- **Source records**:
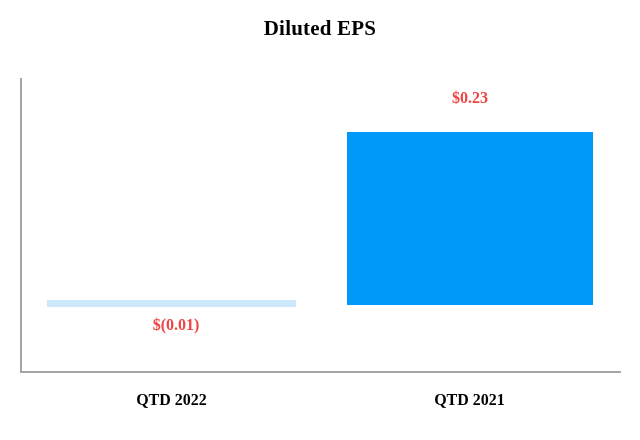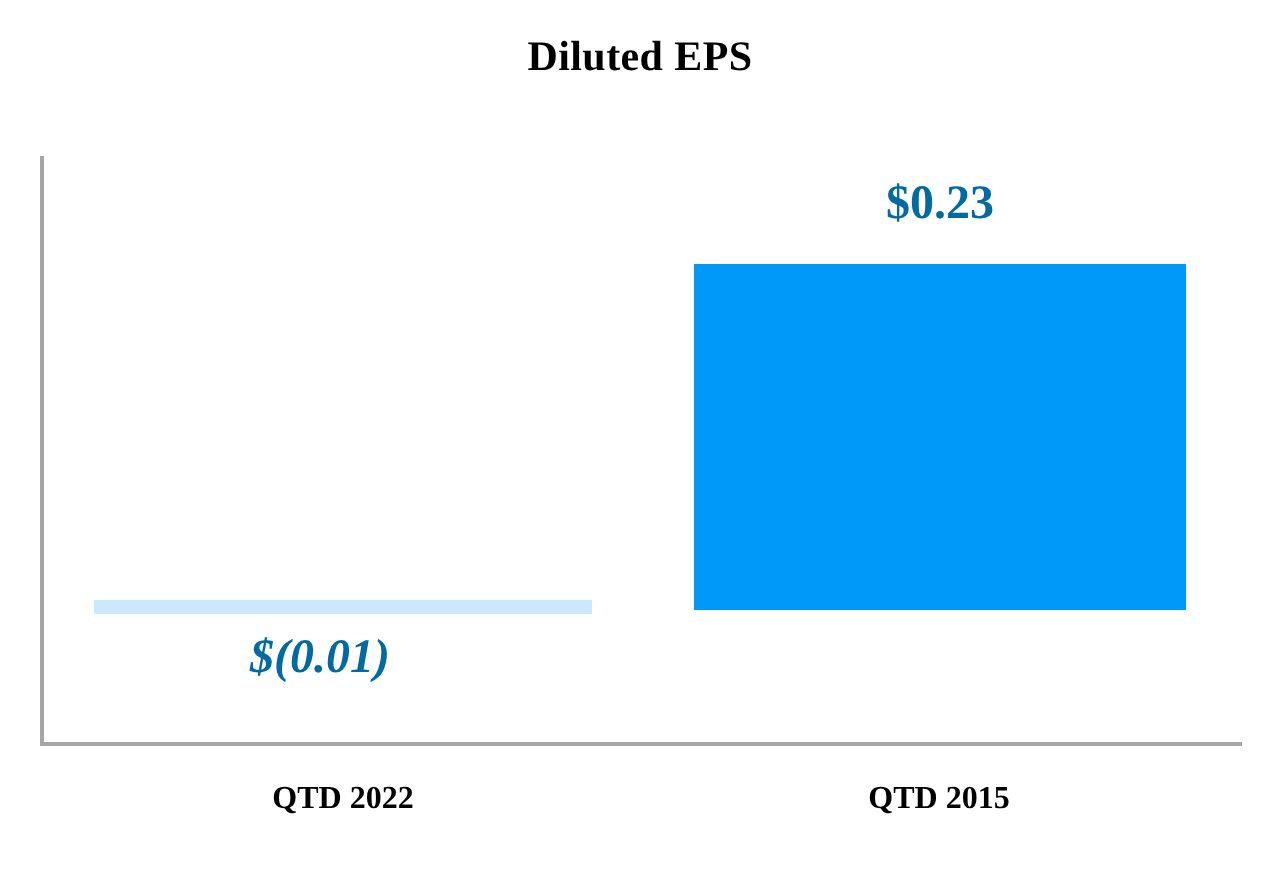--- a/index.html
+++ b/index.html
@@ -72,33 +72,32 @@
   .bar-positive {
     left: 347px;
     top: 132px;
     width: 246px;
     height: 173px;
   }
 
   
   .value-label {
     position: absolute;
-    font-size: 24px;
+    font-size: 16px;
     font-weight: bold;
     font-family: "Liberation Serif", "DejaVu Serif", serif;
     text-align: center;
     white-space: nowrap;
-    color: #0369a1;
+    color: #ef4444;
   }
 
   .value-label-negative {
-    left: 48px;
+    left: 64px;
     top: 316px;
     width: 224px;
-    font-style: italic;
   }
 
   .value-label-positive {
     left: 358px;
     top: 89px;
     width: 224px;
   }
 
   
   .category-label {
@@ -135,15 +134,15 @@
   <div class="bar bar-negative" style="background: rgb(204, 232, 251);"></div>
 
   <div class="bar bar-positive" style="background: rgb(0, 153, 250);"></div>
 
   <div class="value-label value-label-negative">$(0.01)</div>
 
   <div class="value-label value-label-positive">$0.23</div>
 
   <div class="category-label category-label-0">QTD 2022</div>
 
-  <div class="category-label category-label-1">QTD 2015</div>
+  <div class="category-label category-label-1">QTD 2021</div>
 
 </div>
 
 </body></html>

- **Exercise goal**:
Report each line of the entries where the word "negative" occurs.

- **Solution to this problem**:
   .value-label-negative {
   <div class="bar bar-negative" style="background: rgb(204, 232, 251);"></div>
   <div class="value-label value-label-negative">$(0.01)</div>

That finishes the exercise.